▶ _Instructions to follow_
Reproduce nothing beyond the line containing "-345,7 +345,7 @@". From the first line of the data below down to it, copy each line exactly, without the pictures.

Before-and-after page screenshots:

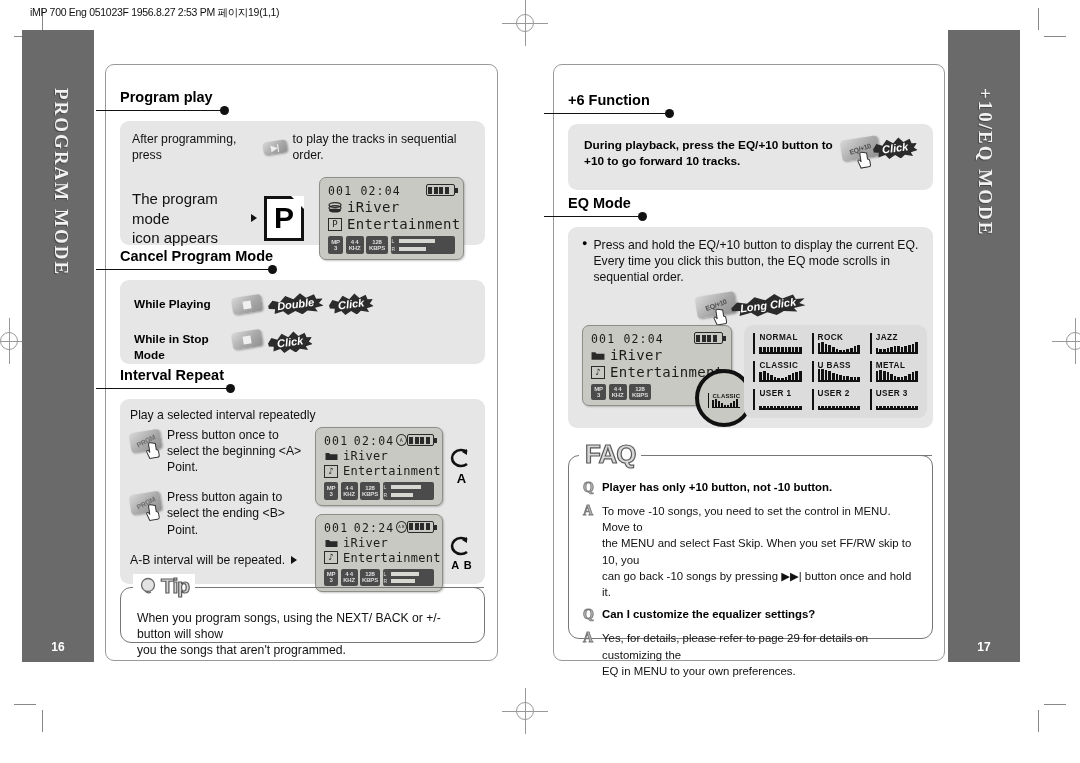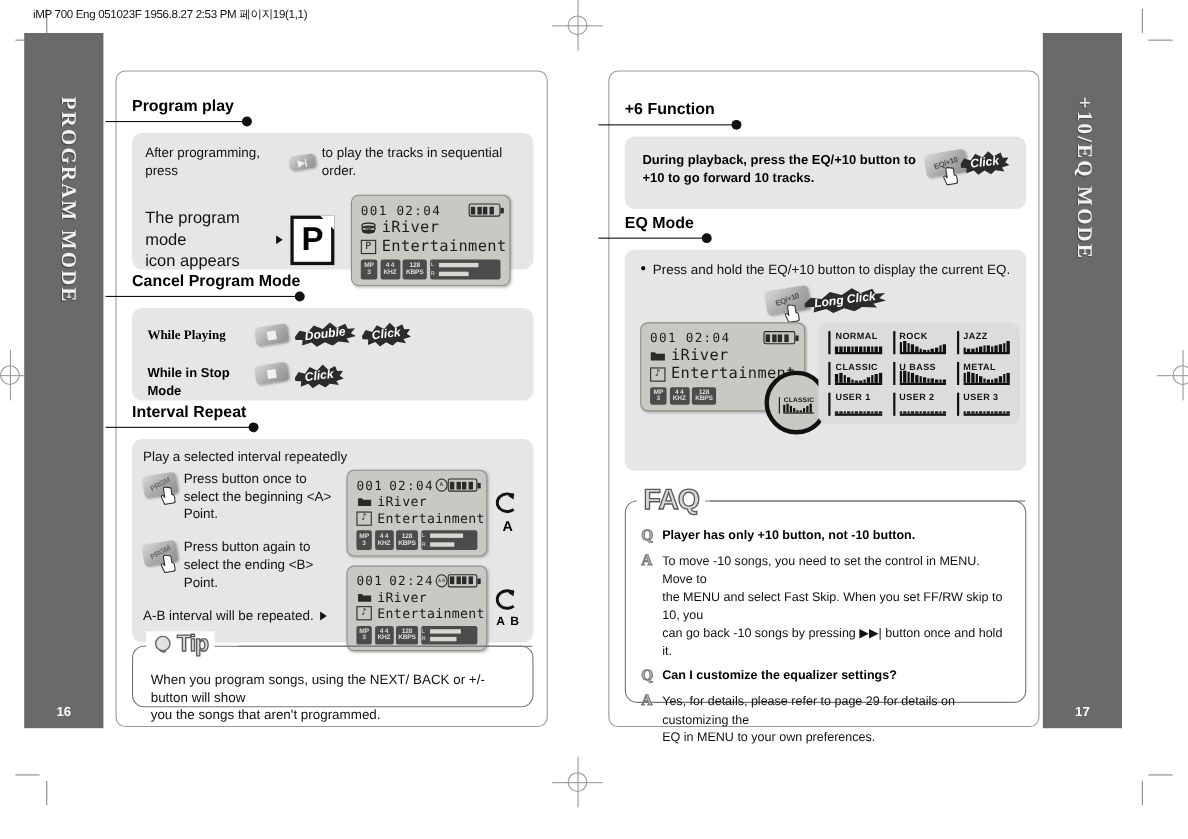--- a/index.html
+++ b/index.html
@@ -98,7 +98,7 @@
     font-family: "DejaVu Sans Mono", monospace;
     color: #1c1c1c;
   }
-  .lcd-row1 { font-size: 11.5px; letter-spacing: 1.2px; display: flex; align-items: center; }
+  .lcd-row1 { font-size: 11.5px; letter-spacing: 1.2px; display: flex; align-items: flex-start; }
   .lcd-batt {
     margin-left: auto; width: 29px; height: 12px; border: 1.6px solid #2a2a2a;
     border-radius: 2px; position: relative; display: flex; align-items: center; padding: 1px;

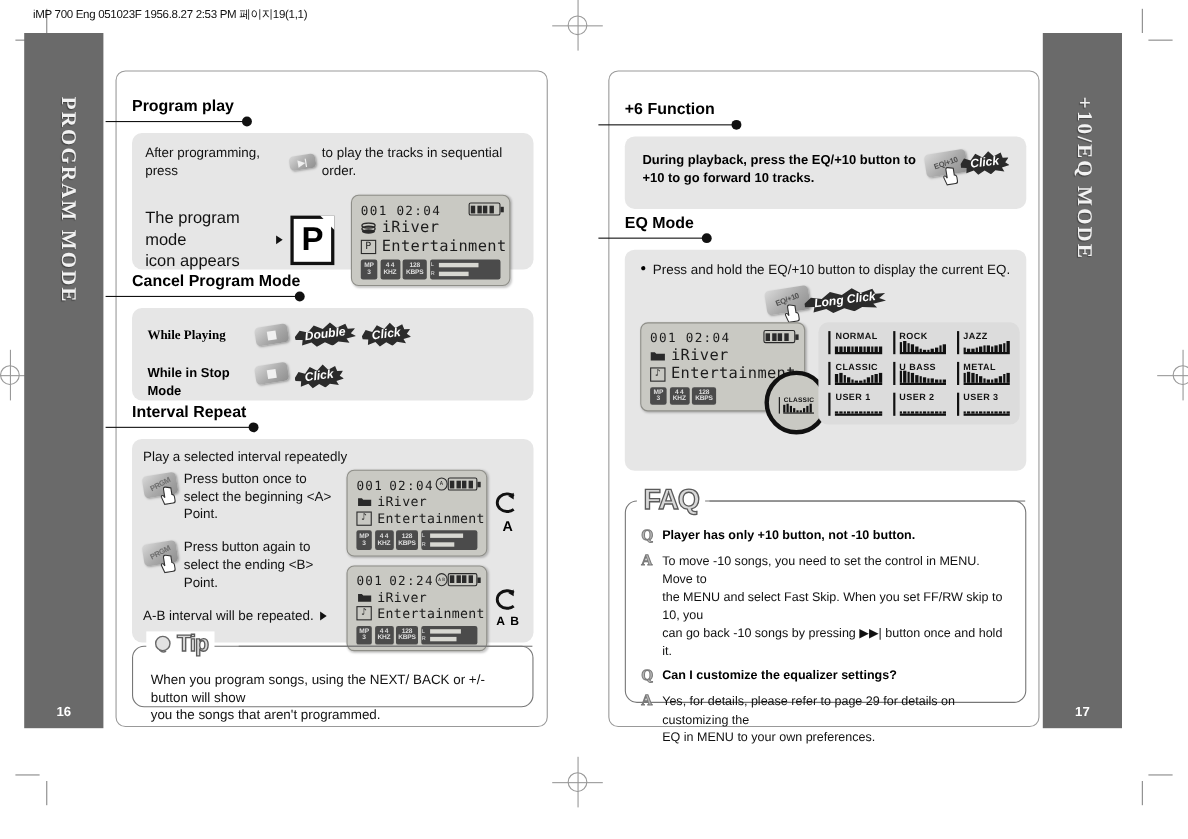--- a/index.html
+++ b/index.html
@@ -590,6 +590,7 @@
         <span style="font-size:9px;line-height:1.5;">●</span>
         <div>
           <div class="txt">Press and hold the EQ/+10 button to display the current EQ.</div>
+          <div class="txt">Every time you click this button, the EQ mode scrolls in sequential order.</div>
         </div>
       </div>
 

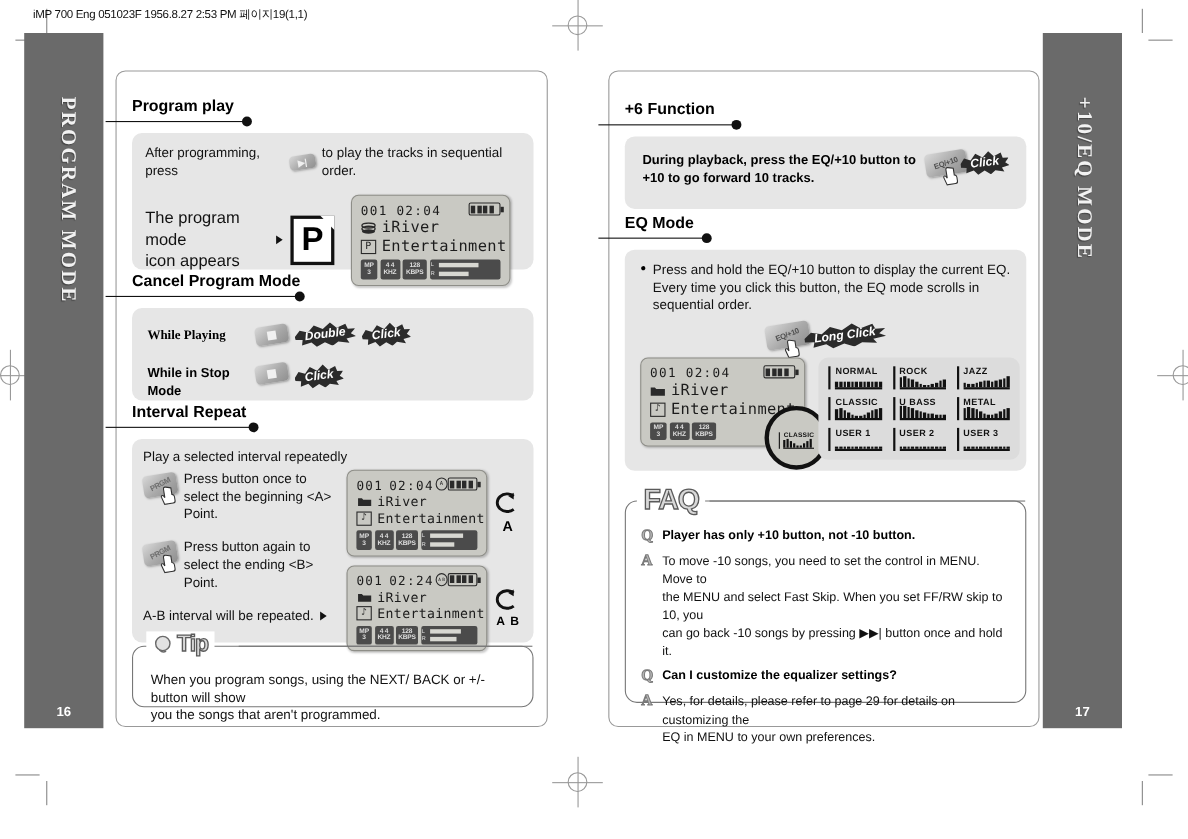--- a/index.html
+++ b/index.html
@@ -345,7 +345,7 @@
 
     <div class="panel" style="margin-top:6px;height:84px;padding:13px 14px;">
       <div style="display:flex;align-items:center;gap:10px;">
-        <span class="txt-b" style="width:88px;font-family:Liberation Serif, serif;">While Playing</span>
+        <span class="txt-b" style="width:88px;">While Playing</span>
         <span class="btn-key" style="width:30px;height:17px;">
             <span class="sq"></span>
           </span>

▶ _Expected answer_
--- a/index.html
+++ b/index.html
@@ -98,7 +98,7 @@
     font-family: "DejaVu Sans Mono", monospace;
     color: #1c1c1c;
   }
-  .lcd-row1 { font-size: 11.5px; letter-spacing: 1.2px; display: flex; align-items: center; }
+  .lcd-row1 { font-size: 11.5px; letter-spacing: 1.2px; display: flex; align-items: flex-start; }
   .lcd-batt {
     margin-left: auto; width: 29px; height: 12px; border: 1.6px solid #2a2a2a;
     border-radius: 2px; position: relative; display: flex; align-items: center; padding: 1px;

--- a/index.html
+++ b/index.html
@@ -590,6 +590,7 @@
         <span style="font-size:9px;line-height:1.5;">●</span>
         <div>
           <div class="txt">Press and hold the EQ/+10 button to display the current EQ.</div>
+          <div class="txt">Every time you click this button, the EQ mode scrolls in sequential order.</div>
         </div>
       </div>
 

--- a/index.html
+++ b/index.html
@@ -345,7 +345,7 @@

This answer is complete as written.